Amsted Amends Complaint in Conflict-of-Interest Suit to Include Alleged Ethics Breach
Plaintiffs in a conflict-of-interest suit against the Commerce Department at the Court of International Trade, led by Amsted Rail Co., amended their complaint after a similar case of theirs against the International Trade Commission was dismissed for lack of subject matter jurisdiction. The amended complaint added a specific alleged instance in which ARC gave its former counsel, Daniel Pickard, now of Buchanan Ingersoll, information that is now being used against it in antidumping and countervailing duty proceedings (Amsted Rail Co. v. United States, CIT #22-00316).

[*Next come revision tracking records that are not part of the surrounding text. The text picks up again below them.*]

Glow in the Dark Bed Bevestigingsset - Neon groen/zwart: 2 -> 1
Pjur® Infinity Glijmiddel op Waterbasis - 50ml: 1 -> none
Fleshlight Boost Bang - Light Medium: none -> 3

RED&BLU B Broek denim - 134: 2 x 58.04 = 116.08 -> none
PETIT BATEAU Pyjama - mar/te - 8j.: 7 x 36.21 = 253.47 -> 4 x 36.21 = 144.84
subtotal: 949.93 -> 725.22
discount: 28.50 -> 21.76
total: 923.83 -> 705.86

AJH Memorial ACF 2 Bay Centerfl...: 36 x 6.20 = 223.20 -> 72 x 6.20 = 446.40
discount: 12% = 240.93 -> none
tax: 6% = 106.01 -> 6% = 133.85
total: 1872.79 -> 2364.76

The case concerns past AD/CVD investigations on freight rail couplers and parts thereof from China and present AD/CVD investigations on the same goods from China and Mexico. ARC is a U.S. producer and importer of the subject merchandise, and is affiliated with a maquiladora factory, ASF-K -- the only Mexican manufacturer of the freight rail coupler systems. As a petitioner in the previous investigation, ARC originally employed Wiley Rein, where Pickard worked as a partner, to represent them. Pickard filed an AD/CVD petition on behalf of ARC and McConway and Torley (M&T).

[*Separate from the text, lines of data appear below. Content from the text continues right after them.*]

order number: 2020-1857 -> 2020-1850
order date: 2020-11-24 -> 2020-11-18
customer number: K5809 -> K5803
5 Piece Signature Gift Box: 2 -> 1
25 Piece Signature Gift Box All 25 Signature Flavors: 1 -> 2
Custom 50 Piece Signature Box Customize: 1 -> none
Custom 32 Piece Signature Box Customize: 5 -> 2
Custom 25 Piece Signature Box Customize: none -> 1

ARC subsequently withdrew from the petition, leaving Pickard to carry on with M&T and a labor union in the industry. An administrative protective order (APO) in this investigation was then issued. Until its withdrawal, ARC disclosed confidential information to Pickard to help prepare for his case.

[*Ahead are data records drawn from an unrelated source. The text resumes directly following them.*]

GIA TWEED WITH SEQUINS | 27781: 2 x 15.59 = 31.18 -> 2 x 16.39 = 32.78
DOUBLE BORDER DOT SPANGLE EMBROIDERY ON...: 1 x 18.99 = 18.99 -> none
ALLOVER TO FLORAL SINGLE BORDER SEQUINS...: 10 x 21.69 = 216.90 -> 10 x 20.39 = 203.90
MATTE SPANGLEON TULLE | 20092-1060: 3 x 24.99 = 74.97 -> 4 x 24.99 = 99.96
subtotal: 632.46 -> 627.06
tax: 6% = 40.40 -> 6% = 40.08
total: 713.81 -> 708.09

In the prior injury investigation, the International Trade Commission unanimously voted that the U.S. industry was not materially harmed by imports of the subject merchandise from China. But during the investigation, Pickard had moved from Wiley Rein to Buchanan Ingersoll. The ITC issued its injury determination in June, when the APO only covered Pickard and two non-attorneys at Wiley. After the determination, in July 2022, Buchanan then filed an amendment to the APO adding seven attorneys and two non-attorney personnel from Buchanan.
Days later, Buchanan filed a petition to start new AD/CVD investigations on the freight rail couplers, this time adding Mexico. These Buchanan lawyers included Mexican imports knowing that the only Mexican imports came from ARC's affiliate. Describing this as a "betrayal," ARC originally took to the ITC and Commerce to argue that Pickard and Buchanan should be disqualified from the proceeding and booted from the APO (see 2210120062). The plaintiffs then went to the trade court over the ITC's failure to toss Buchanan and Pickard from the APO (see 2210170084).
ARC and ASF-K filed another case at CIT, this time looking to get the trade court to have Commerce disqualify Buchanan from the AD/CVD investigations (see 2211020045). In the proceedings, the agency said it wouldn't make a finding as to whether the firm should be barred from further participation. Then, in ARC's case naming the ITC as a defendant, the trade court dismissed the action for lack of subject matter jurisdiction (see 2211160057). In that case, ARC then filed for an injunction pending an appeal of the decision, arguing that the court erred by illegally shifting the burden to the plaintiffs to identify specific times ARC shared confidential information with Pickard and Buchanan.
Determined not to have its case against Commerce dismissed on similar grounds, ARC amended the complaint to add a specific instance of Pickard allegedly using the importer's information against it. ARC said that when he was preparing the petition, Pickard contacted ARC's director of global trade compliance over why the values of freight rail coupler imports from China were so low. This employee said that this was likely due to Chinese-origin freight rail couplers entering Mexico and being attached to Mexican-made rail cars to be sent to the U.S. without reporting of the attached freight rail couplers. This employee, Jay Allan, gave Pickard information on how it does business with ASF-K.
"The very information Mr. Allan provided to the Attorney is now being used against ARC in the Current Investigation," the amended complaint said. "The scope of the Current Investigation includes FRCs attached to rail cars in Mexico that are then exported to the United States. This directly impacts ARC because a substantial amount of the FRC produced in Mexico are covered by the scope of the Current Investigation."